Saat memberikan keterangan (24/3), Mudzakir menjelaskan, dalam hukum dikenal prinsip ne bis in idem, yakni pembelaan hukum yang melarang seseorang diadili dua kali. Hal inilah yang menurut Mudzakir sedang terjadi terhadap HRS. Perbuatan pokok HRS sebenarnya sudah selesai setelah HRS menjalani peradilan denda.

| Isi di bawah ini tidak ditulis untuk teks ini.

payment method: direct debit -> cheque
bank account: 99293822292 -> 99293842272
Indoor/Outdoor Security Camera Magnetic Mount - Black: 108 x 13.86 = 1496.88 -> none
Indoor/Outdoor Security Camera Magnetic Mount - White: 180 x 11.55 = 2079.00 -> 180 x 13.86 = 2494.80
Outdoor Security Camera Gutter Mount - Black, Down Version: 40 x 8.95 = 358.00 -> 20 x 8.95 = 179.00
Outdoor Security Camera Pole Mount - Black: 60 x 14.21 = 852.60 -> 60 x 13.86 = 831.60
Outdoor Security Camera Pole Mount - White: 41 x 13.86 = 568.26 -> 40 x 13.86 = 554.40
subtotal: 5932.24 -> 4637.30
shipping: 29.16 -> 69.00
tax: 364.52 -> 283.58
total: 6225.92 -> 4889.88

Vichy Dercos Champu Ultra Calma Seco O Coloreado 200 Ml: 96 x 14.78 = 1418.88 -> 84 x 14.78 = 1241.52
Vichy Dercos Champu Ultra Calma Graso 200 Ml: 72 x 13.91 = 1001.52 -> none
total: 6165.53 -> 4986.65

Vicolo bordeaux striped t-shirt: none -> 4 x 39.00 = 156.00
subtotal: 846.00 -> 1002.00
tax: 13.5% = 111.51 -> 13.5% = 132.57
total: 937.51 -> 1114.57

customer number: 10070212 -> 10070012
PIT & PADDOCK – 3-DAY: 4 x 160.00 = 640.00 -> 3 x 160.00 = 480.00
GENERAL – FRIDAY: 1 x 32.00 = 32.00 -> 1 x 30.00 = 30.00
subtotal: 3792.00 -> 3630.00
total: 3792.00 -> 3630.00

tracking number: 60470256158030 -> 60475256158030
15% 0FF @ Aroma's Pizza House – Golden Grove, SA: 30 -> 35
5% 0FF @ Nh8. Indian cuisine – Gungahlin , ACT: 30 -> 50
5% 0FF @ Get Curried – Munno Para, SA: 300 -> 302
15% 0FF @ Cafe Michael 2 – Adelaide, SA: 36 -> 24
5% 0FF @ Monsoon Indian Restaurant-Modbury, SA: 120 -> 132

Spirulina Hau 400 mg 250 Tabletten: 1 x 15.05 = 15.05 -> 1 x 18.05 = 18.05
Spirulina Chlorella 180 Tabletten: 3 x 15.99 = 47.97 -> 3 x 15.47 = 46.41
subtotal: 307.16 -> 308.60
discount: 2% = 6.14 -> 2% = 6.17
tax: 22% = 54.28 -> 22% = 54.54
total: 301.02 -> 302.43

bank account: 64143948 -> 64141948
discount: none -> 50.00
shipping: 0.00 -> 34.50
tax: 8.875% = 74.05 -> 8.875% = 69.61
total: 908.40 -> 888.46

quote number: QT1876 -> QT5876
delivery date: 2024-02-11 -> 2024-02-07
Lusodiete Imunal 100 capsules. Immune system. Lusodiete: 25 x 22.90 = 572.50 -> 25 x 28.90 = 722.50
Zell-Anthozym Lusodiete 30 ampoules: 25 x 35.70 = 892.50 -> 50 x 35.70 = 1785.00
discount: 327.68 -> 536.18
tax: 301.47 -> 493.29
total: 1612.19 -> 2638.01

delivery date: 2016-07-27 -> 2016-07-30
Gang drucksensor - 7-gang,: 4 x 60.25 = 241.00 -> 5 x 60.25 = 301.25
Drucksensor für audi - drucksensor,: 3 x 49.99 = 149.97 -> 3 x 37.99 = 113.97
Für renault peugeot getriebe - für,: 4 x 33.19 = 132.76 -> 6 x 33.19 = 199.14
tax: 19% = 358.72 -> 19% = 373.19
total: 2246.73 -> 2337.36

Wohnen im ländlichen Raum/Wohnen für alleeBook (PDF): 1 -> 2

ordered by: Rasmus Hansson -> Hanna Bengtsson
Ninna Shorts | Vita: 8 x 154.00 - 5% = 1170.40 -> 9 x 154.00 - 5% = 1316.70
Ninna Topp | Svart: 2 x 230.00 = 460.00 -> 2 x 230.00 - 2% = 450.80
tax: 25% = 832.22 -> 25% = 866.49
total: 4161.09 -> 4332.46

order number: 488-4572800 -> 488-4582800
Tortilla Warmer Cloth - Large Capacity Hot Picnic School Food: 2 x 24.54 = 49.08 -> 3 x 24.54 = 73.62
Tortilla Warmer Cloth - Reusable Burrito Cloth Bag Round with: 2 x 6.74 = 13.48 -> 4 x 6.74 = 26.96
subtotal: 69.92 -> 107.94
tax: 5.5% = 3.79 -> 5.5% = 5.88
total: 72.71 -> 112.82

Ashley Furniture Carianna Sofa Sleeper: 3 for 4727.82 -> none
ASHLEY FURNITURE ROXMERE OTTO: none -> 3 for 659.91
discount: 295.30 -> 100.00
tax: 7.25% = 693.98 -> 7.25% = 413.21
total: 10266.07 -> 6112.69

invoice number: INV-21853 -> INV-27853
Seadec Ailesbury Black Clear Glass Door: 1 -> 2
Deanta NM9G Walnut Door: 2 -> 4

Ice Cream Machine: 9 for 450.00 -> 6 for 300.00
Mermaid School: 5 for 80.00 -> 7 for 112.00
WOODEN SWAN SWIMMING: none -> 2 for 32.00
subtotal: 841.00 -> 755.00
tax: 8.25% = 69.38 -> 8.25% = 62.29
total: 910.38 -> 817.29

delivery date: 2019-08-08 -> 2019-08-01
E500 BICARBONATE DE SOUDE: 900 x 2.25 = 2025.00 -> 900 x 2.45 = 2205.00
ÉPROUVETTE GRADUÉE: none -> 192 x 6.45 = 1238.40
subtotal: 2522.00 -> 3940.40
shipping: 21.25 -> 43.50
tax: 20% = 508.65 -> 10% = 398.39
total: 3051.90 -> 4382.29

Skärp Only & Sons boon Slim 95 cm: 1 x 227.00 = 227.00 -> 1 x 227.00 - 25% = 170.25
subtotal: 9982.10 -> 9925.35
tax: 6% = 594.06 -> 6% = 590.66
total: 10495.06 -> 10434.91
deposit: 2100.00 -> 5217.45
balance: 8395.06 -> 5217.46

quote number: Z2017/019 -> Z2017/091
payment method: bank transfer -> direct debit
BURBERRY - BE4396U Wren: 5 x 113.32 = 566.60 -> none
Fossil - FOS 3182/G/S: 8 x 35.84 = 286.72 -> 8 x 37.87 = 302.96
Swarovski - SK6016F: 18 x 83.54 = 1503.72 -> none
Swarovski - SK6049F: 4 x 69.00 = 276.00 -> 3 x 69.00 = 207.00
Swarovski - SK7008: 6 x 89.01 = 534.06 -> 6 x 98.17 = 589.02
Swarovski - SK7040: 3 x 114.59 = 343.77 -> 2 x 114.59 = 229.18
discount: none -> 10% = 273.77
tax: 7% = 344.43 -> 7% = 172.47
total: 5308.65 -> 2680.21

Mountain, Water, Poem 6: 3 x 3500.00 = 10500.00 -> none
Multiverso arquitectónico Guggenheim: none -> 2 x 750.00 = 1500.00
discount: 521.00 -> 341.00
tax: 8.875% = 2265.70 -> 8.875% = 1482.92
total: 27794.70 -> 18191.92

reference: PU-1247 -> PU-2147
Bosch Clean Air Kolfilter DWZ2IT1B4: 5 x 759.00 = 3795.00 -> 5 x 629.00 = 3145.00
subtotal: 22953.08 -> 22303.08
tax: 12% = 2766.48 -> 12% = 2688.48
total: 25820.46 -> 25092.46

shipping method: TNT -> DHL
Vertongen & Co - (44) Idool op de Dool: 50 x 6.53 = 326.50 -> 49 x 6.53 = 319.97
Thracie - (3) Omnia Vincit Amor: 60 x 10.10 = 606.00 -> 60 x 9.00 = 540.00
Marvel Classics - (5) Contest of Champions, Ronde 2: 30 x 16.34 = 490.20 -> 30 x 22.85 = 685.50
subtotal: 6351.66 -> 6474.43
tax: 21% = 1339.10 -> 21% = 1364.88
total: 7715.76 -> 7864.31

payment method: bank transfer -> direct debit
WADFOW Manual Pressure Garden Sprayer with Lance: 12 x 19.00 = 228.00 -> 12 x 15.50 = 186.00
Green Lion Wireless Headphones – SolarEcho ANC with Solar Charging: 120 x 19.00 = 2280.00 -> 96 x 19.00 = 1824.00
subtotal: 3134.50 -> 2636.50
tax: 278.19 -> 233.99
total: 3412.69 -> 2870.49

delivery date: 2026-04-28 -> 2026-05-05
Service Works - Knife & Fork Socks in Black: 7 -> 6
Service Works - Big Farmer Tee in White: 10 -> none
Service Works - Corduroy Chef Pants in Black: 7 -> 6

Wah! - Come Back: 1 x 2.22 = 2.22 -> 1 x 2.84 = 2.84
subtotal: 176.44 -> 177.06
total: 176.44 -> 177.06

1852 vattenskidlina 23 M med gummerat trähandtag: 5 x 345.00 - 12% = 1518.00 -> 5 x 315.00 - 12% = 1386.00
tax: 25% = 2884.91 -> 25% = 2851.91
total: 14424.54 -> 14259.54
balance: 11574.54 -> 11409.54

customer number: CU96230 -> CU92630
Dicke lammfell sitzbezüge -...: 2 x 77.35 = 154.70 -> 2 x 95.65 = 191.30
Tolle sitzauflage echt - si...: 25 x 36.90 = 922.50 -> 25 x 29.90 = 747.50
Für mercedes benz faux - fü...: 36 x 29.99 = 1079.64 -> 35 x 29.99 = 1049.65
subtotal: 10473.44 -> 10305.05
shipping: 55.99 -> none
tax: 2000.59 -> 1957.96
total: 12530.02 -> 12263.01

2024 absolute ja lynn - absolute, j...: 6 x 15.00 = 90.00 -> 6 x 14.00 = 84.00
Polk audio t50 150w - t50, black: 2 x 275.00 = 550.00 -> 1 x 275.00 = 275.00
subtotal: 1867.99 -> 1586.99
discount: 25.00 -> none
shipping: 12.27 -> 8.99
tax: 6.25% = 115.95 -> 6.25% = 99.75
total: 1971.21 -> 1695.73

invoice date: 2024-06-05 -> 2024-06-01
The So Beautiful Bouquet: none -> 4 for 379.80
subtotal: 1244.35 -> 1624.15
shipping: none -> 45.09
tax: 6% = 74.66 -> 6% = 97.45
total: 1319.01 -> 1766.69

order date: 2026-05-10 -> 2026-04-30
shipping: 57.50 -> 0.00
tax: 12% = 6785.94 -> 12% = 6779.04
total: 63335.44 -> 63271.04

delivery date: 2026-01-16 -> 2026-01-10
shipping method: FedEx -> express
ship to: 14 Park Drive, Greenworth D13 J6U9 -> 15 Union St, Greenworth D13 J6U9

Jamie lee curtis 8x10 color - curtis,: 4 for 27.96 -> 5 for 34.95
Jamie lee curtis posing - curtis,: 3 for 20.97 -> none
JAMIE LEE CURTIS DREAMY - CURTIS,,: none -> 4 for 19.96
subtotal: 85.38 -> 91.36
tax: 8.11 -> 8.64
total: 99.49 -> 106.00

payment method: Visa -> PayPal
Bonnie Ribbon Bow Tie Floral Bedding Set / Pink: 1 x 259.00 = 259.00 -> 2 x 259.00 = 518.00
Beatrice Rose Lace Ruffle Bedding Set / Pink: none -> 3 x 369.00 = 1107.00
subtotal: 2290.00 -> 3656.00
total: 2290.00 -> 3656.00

Selain itu, menurut Mudzakir, Pengadilan Negeri (PN) Jakarta Timur (Jaktim) tidak berwenang menggelar persidangan. Pasalnya lokasi kejadian berada di Petamburan, Jakarta Pusat, dan Megamendung, Bogor. Hal itu telah melanggar kompetensi relatif pengadilan yang hanya memiliki wewenang mengadili suatu perkara sesuai wilayah hukumnya.

Mudzakir menuturkan jika melihat locus deliciti, seharusnya perkara tersebut digelar di PN Jakarta Pusat dan PN Bogor. Artinya, menurut Mudzakir, persidangan terhadap HRS tidak sah karena tidak memiliki wewenang berdasarkan kompetensi relatif pengadilan itu.

Sebelumnya pendapat serupa juga dikemukakan anggota tim pengacara HRS, Munarman. Saat membacamma eksepsi atau nota pembelaan, Selasa (24/3), Munarman menyebut PN Jaktim tidak berwenang atas kasus di Megamendung.

Munarman juga menyatakan keberatan atas penggunaan Pasal 160 KUHP yang menurutnya tidak bisa diterapkan pada pelanggaran protokol kesehatan. Terlebih atas pelanggaran tersebut HRS sudah membayar denda sebesar Rp 50 juta. Mantan Ketua Yayasan Lembaga Bantuan Hukum Indonesia (YLBHI) ini menegaskan pelanggaran protokol kesehatan bukan kejahatan. (ant)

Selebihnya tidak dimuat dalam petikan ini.